- _WHAT THIS TASK INVOLVES_: Within the records below, filter for lines carrying the word "moved" and copy them.

- _Image comparison data_:
BEGIN
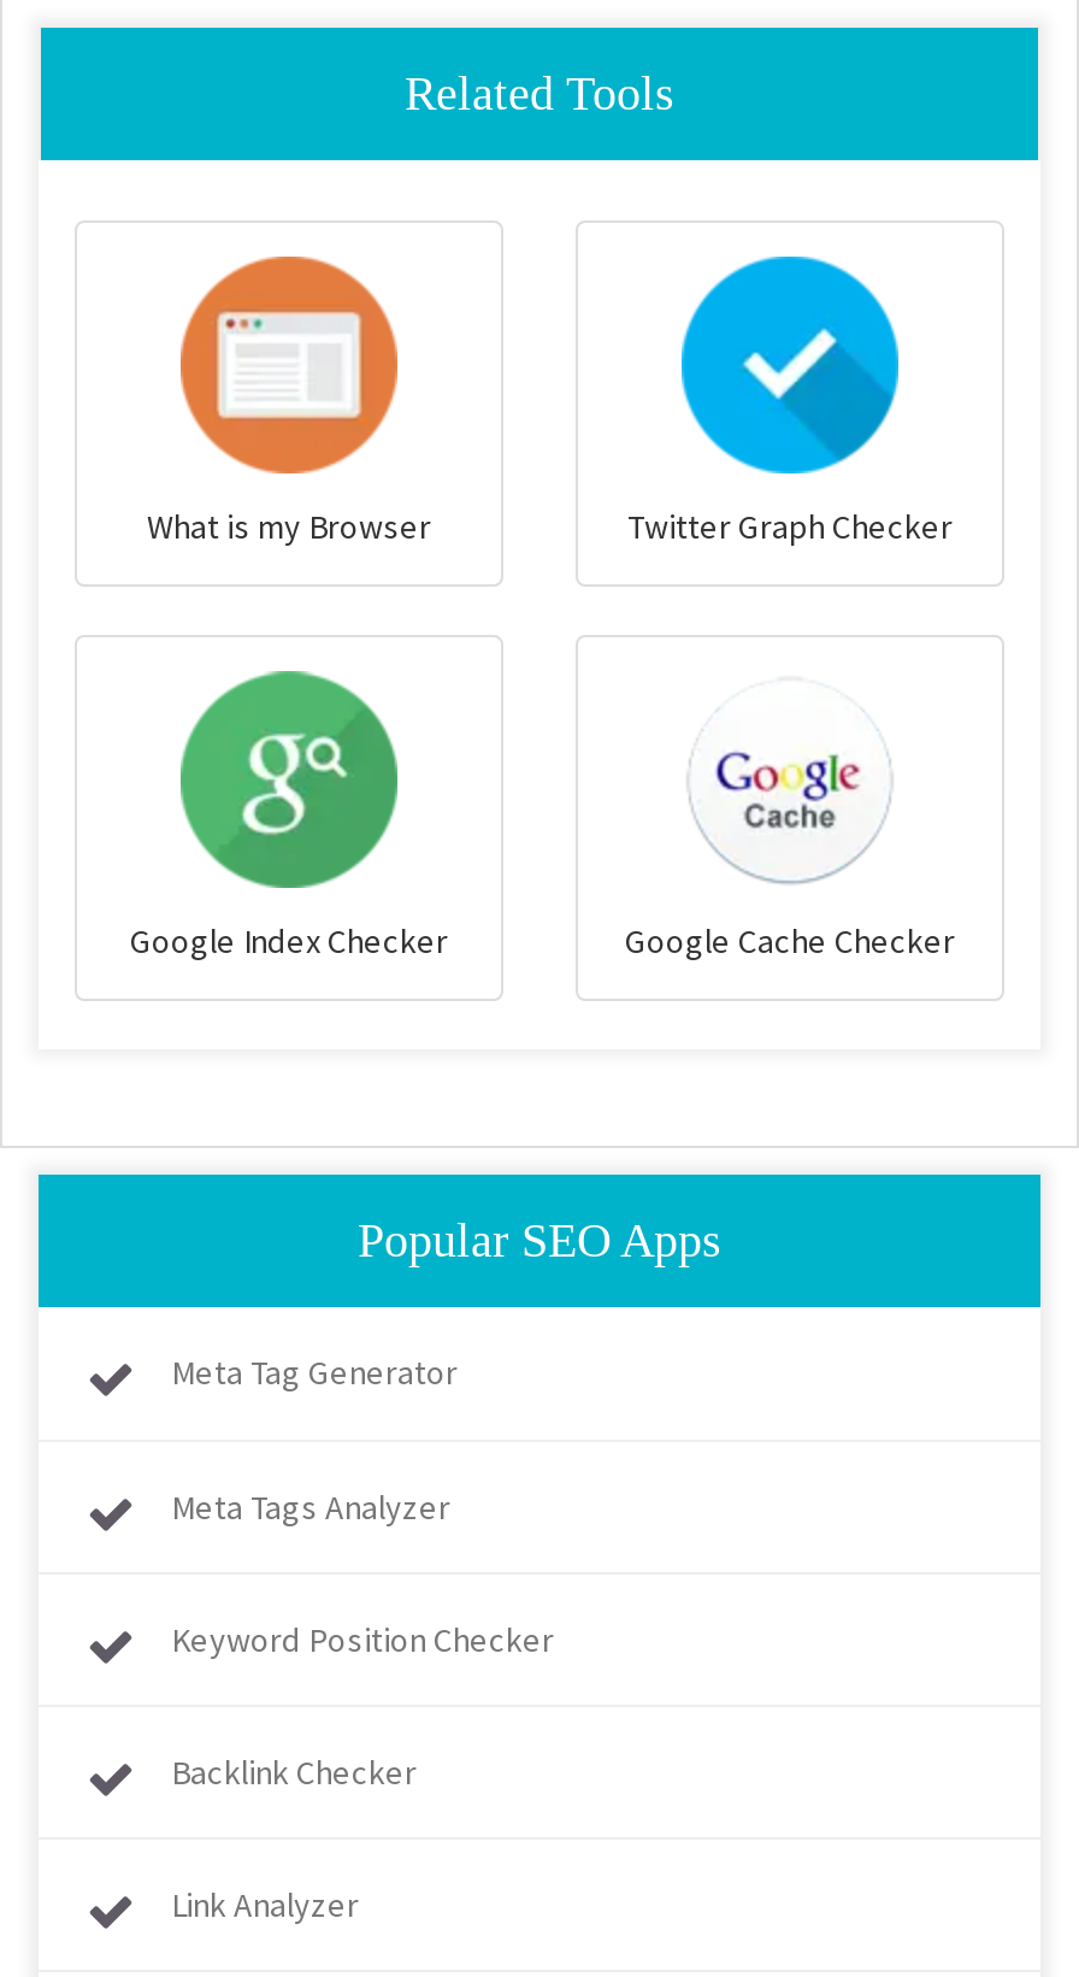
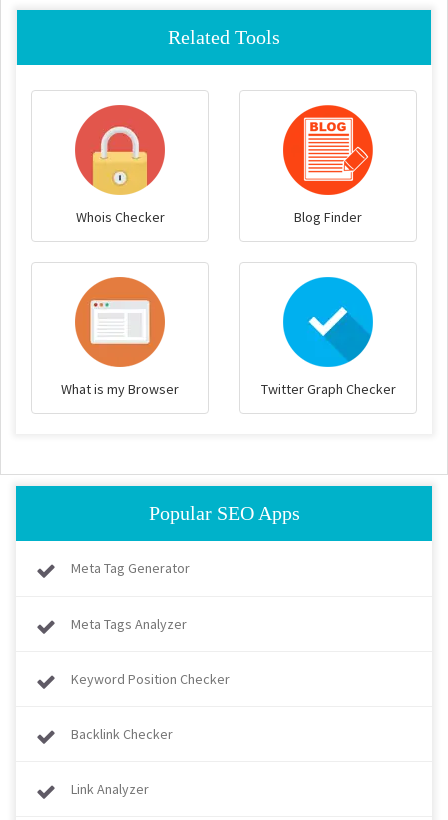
none -> [76,104,374,226] [image] | Whois Checker | Blog Finder
none -> [77,107,163,195] [image]
moved [147,326,953,548] -> [61,306,396,398]: [image] | What is my Browser | Twitter Graph Checker
[130,669,955,963] [image] | Google Index Checker | Google Cache Checker -> none
[682,751,898,888] [image] -> none

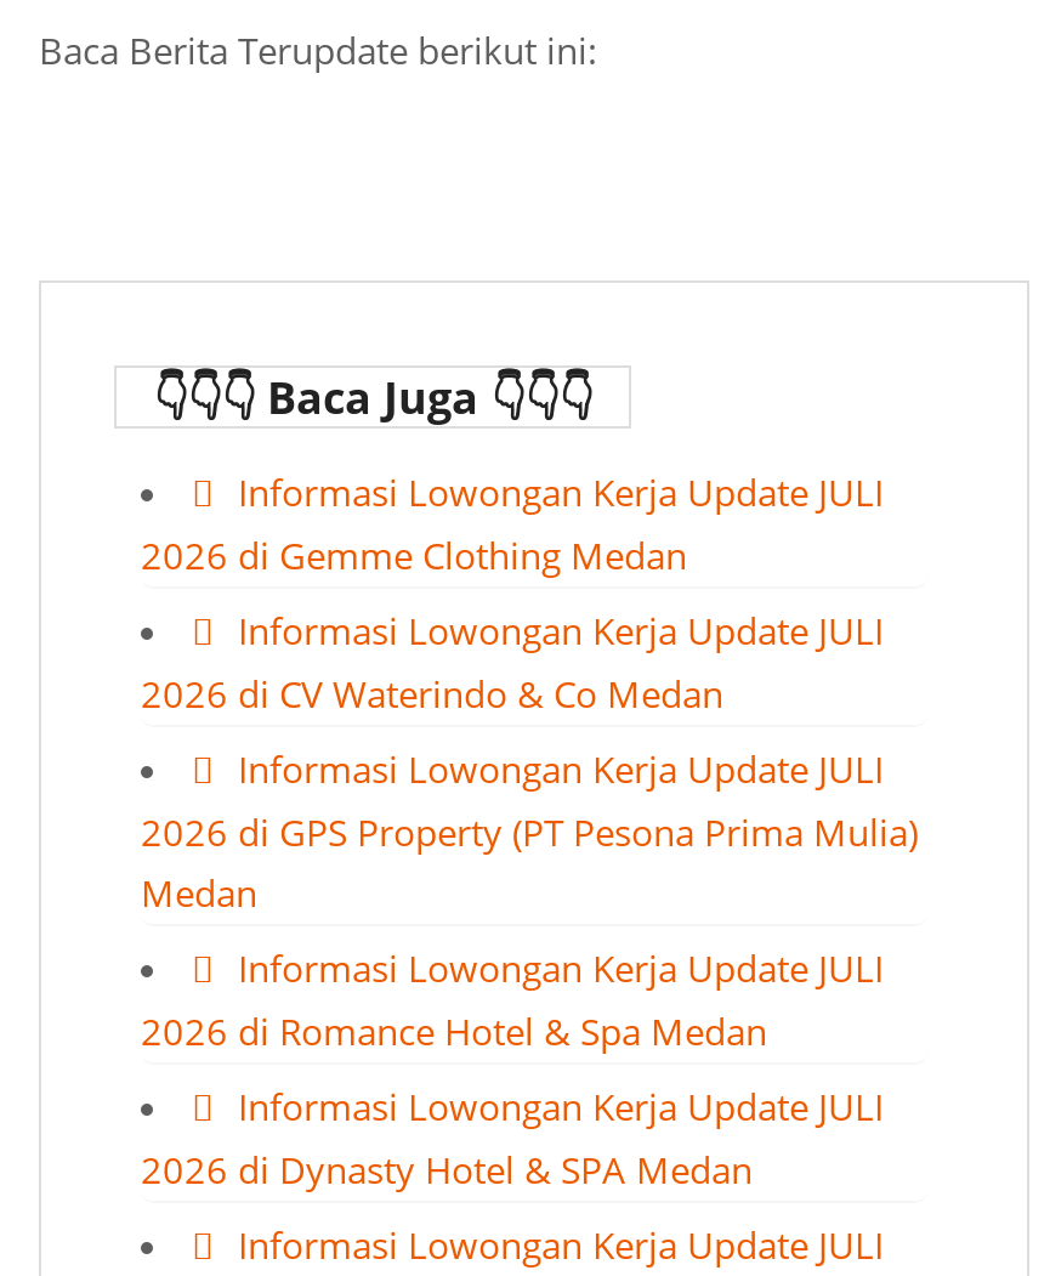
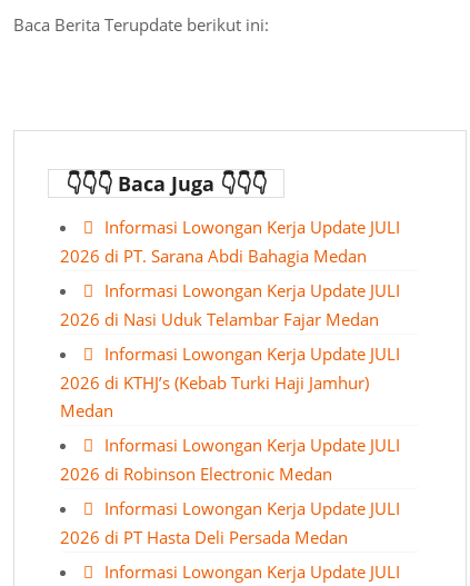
[141,531,687,579] 2026 di Gemme Clothing Medan -> [60,245,367,267] 2026 di PT. Sarana Abdi Bahagia Medan
[141,669,723,718] 2026 di CV Waterindo & Co Medan -> [60,308,379,330] 2026 di Nasi Uduk Telambar Fajar Medan
[141,807,918,856] 2026 di GPS Property (PT Pesona Prima Mulia) -> [60,371,369,394] 2026 di KTHJ’s (Kebab Turki Haji Jamhur)
[141,1006,767,1055] 2026 di Romance Hotel & Spa Medan -> [60,463,332,485] 2026 di Robinson Electronic Medan
[141,1145,753,1193] 2026 di Dynasty Hotel & SPA Medan -> [60,526,348,548] 2026 di PT Hasta Deli Persada Medan

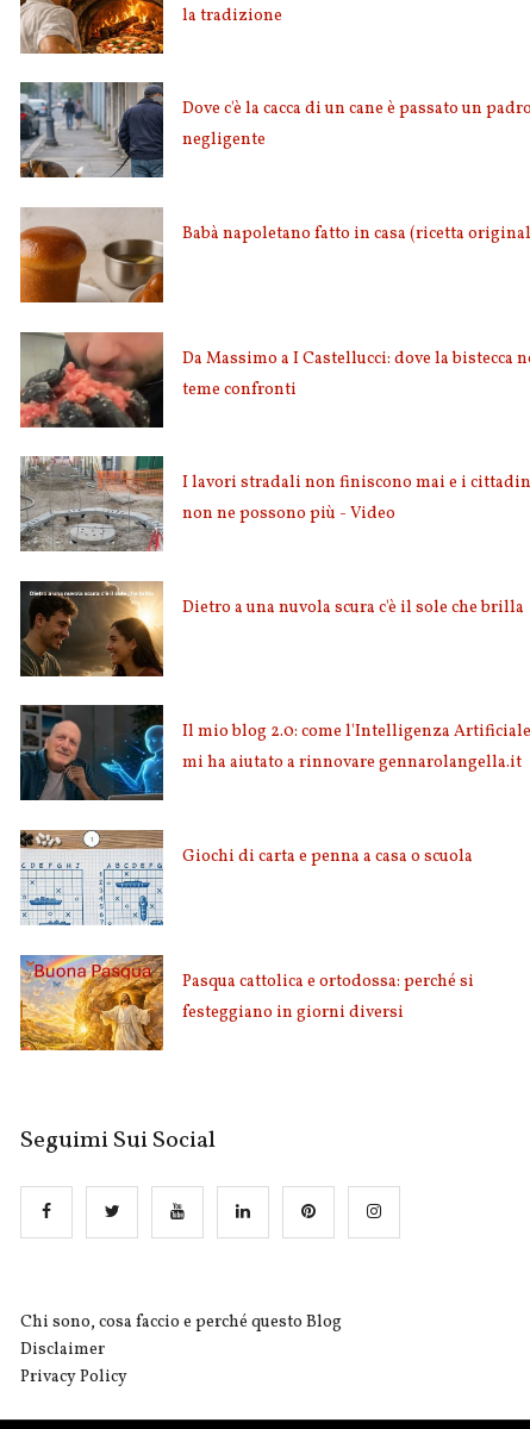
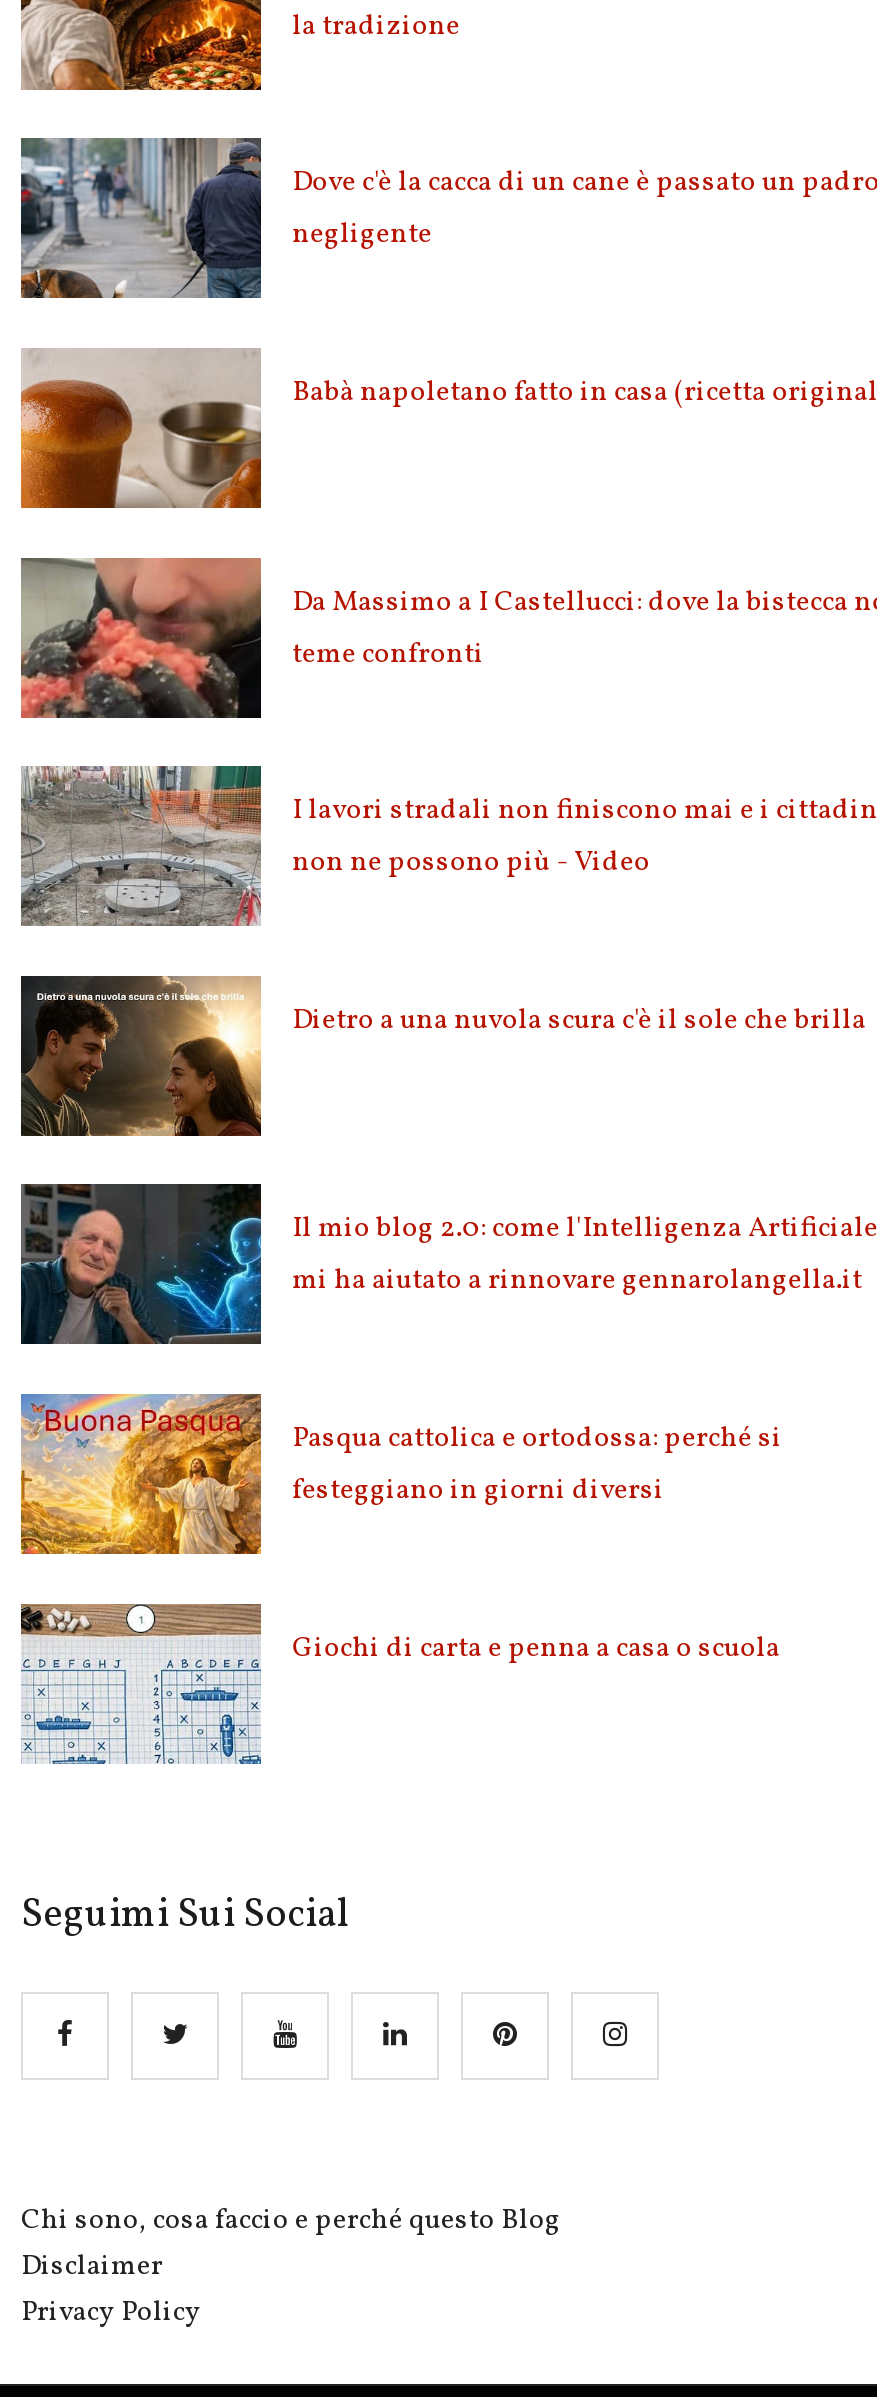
moved [20,829,472,926] -> [19,1602,780,1766]: [image] | Giochi di carta e penna a casa o scuola
moved [18,953,474,1053] -> [17,1390,782,1558]: [image] | Pasqua cattolica e ortodossa: perché si | festeggiano in giorni diversi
END
- _RESPONSE AREA_:
moved [147,326,953,548] -> [61,306,396,398]: [image] | What is my Browser | Twitter Graph Checker
moved [20,829,472,926] -> [19,1602,780,1766]: [image] | Giochi di carta e penna a casa o scuola
moved [18,953,474,1053] -> [17,1390,782,1558]: [image] | Pasqua cattolica e ortodossa: perché si | festeggiano in giorni diversi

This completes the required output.